Já nas cenas internas, para refletir o desejo sexual dos personagens, ele usa as velas e as cores sóbrias adotadas pela direção de arte para criar um ambiente quente e charmoso, ao mesmo tempo que mantém uma iluminação por vezes fria, ressaltando a parcial vilania que habita todos os residentes. Contudo, nessas sequências que se desenrolam dentro da casa, são o ritmo lentamente enervante estabelecido pela montagem e as trocas de olhares entre os atores que dão o tom da narrativa. No filme, não há quase nenhum diálogo para explicitar um desejo ou uma sensação. Tudo é transmitido pela precisão performática do calibrado elenco.

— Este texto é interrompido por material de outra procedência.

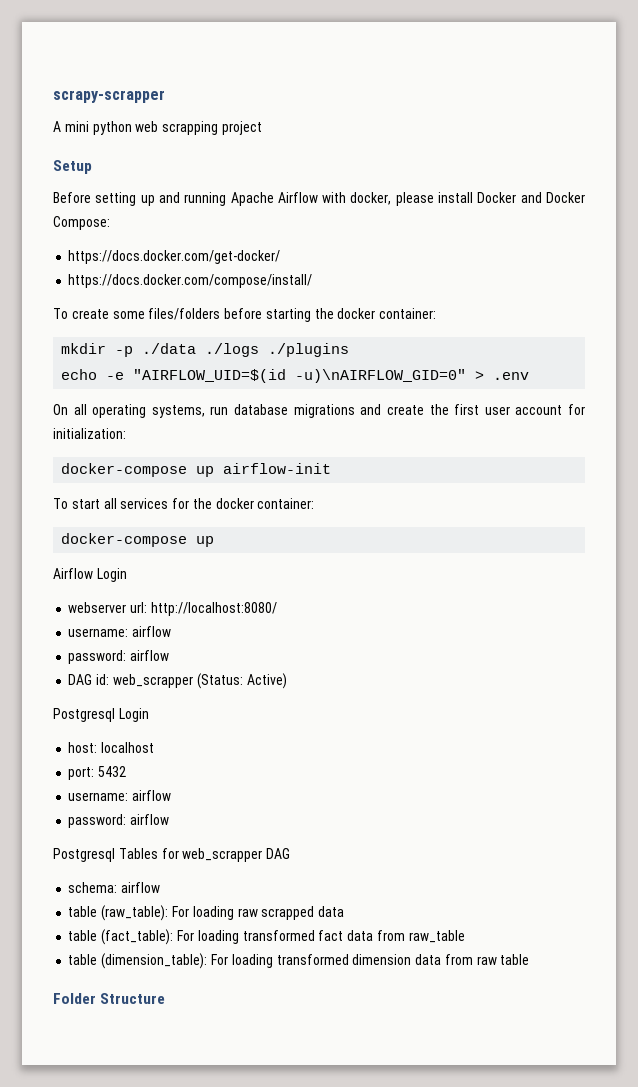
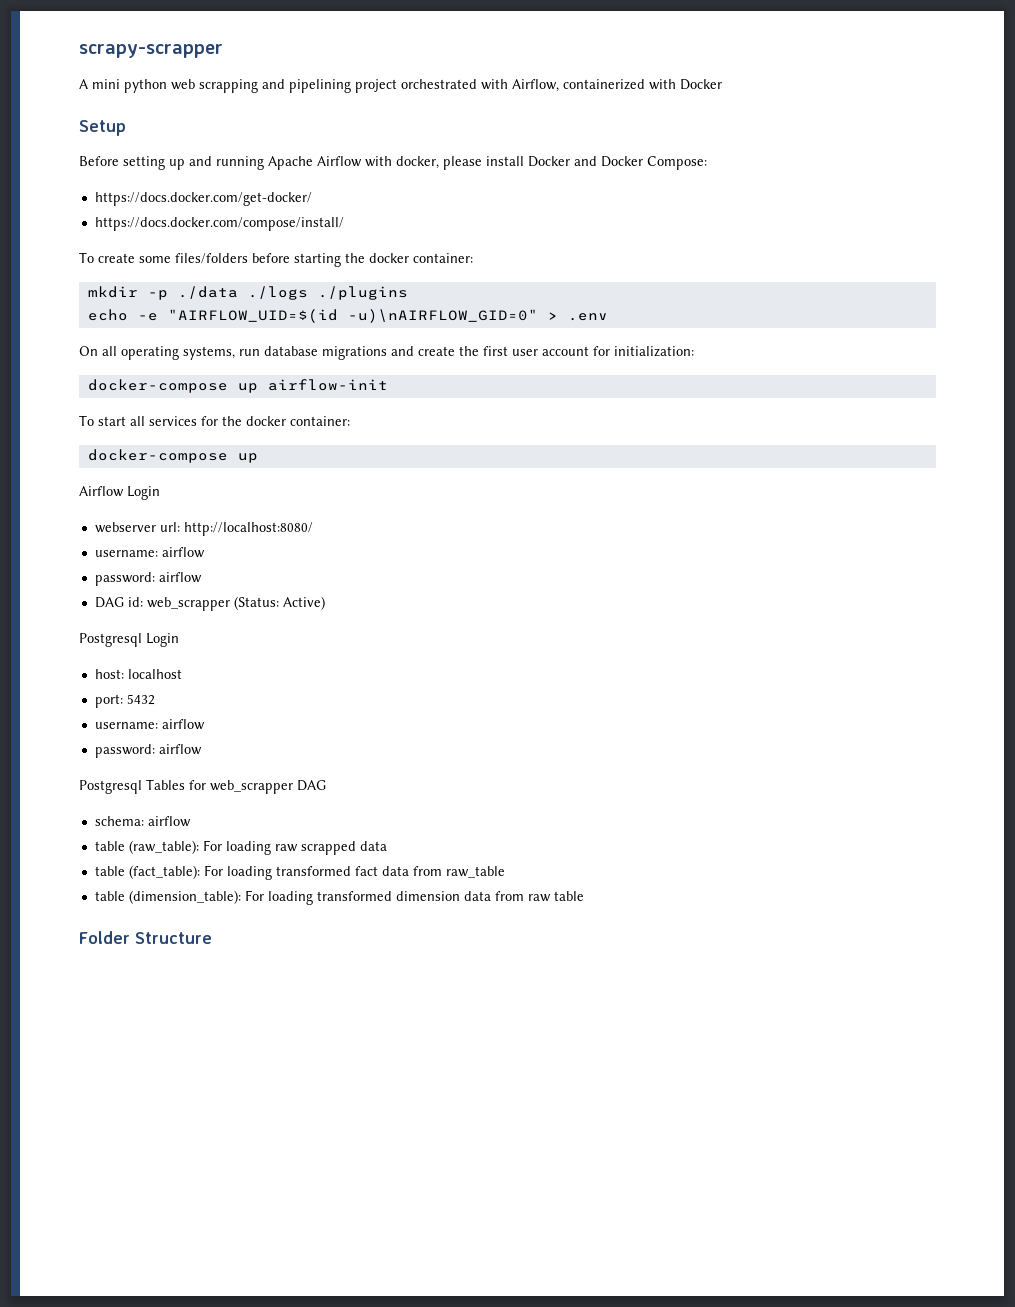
(219, 128) none -> [262,79,351,93] and pipelining
(262, 128) none -> [401,79,722,92] orchestrated with Airflow, containerized with Docker

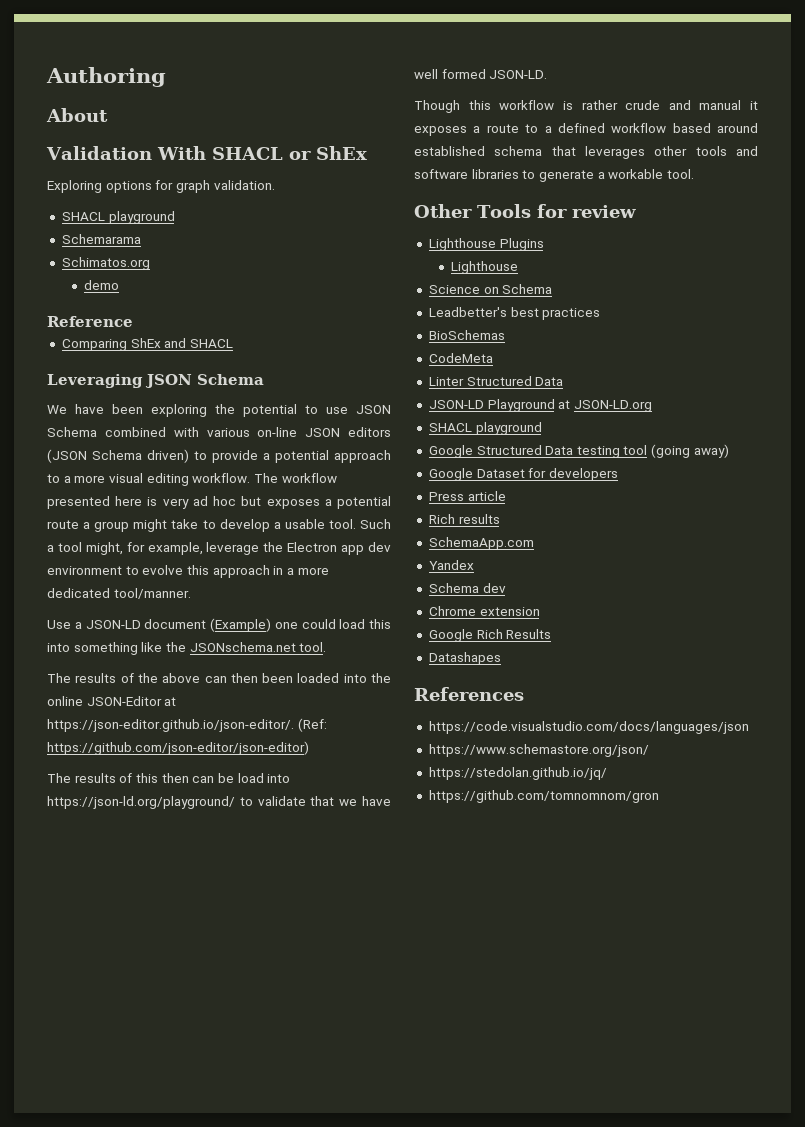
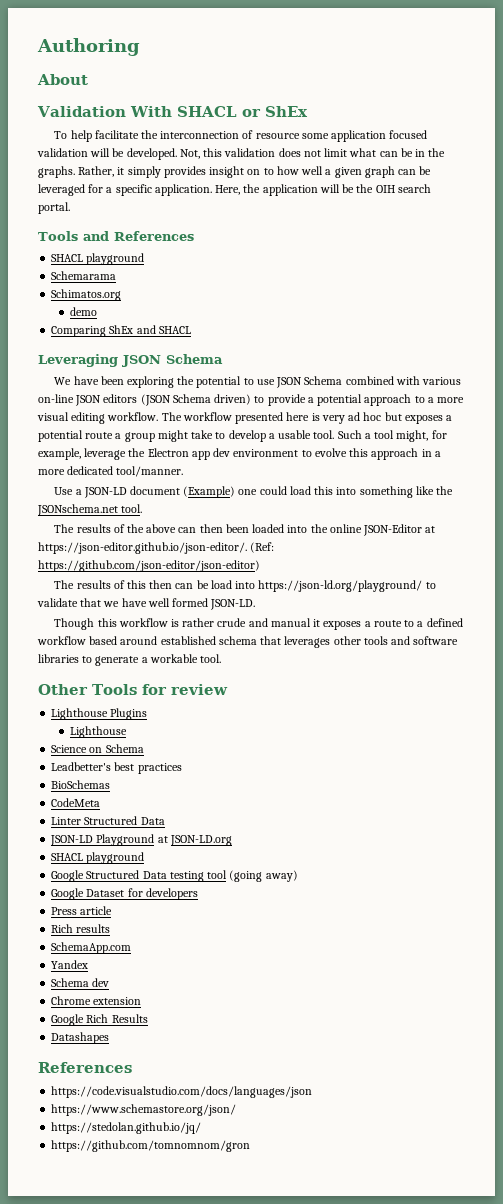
[47,180,275,193] Exploring options for graph validation. -> [54,130,428,142] [37,148,446,160] [38,166,432,178] [38,184,431,196] [38,202,70,214] [38,231,194,241] To help facilitate the interconnection of resource some application focused validation will be developed. Not, this validation does not limit what can be in the graphs. Rather, it simply provides insight on to how well a given graph can be leveraged for a specific application. Here, the application will be the OIH search portal. // Tools and References
[47,316,133,327] // Reference -> (97, 311) none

Assim, é através dela que sabemos da repressão interior de Martha, algo que ela mesma se auto-impôs para poder cuidar daquelas que dependem da sua força; da necessidade sentida por Amy de uma figura paterna; do despertar sexual de Alice (Elle Fanning, de Demônio de Neon Mulheres do Século 20), da complexidade interior de Edwina (Kristen Dunst, vista recentemente em Estrelas Além do Tempo), a personagem mais fascinante da história e cuja timidez inicial é inversamente proporcional ao papel que passa a exercer; e a bondade e hostilidade que coabitam dentro de McBurney.

O filme só não recebeu cinco formigas porque, depois de um plot twist importante tanto do ponto de vista narrativo quanto simbólico, em que a estrutura hierárquica da casa é alterada, Coppola não consegue explorar satisfatoriamente essa mudança. Na janela de tempo que compreende o ponto de virada e o terceiro ato, os eventos são narrados apressadamente, passando a sensação de um potencial pobremente explorado. Felizmente, a diretora acerta o passo novamente nos momentos finais e finaliza o longa com um plano soberbo (o fato de Edwina não aparecer do lado das outras mulheres é significativo).

Crítica de O Estranho Que Nós Amamos

Feminismo ou antifeminismo?

Há muitas maneiras de se interpretar o conteúdo de O Estranho Que Nós Amamos. Ao fazer um remake do filme de 1971 em que a perspectiva muda de sexo, lançando – o justamente numa época marcada pelos discursos ideológicos de igualdade, Coppola, querendo ou não, entrega um depoimento representativo, uma espécie de panfleto feminista. Um elemento que também auxilia essa impressão é a própria natureza da história: mulheres presas em um lugar e impedidas de sair (embora a ideia de ficar em casa seja muito mais atrativa que ir lutar em uma guerra violenta).

Entretanto, ao retratar várias mulheres fazendo de tudo para atrair a atenção de um homem – o que vai na contramão daquilo que é apregoado pelo feminismo contemporâneo – e propondo um retrato no qual o coletivo de mulheres é muito mais vilanesco que o indivíduo masculino, Coppola fornece material para uma interpretação antifeminista. Seja como for, as duas visões são válidas. Mas eu prefiro enxergar da seguinte maneira: nos dias de hoje, a superficialidade da política nos condiciona a enxergar a arte através de polos opostos, nos cegando para a complexidade da experiência humana. Portanto, para mim, acima de tudo, O Estranhos Que Nós Amamos é sobre o desejo. Qualquer análise politicamente enviesada fica sob a responsabilidade daquele que a realiza.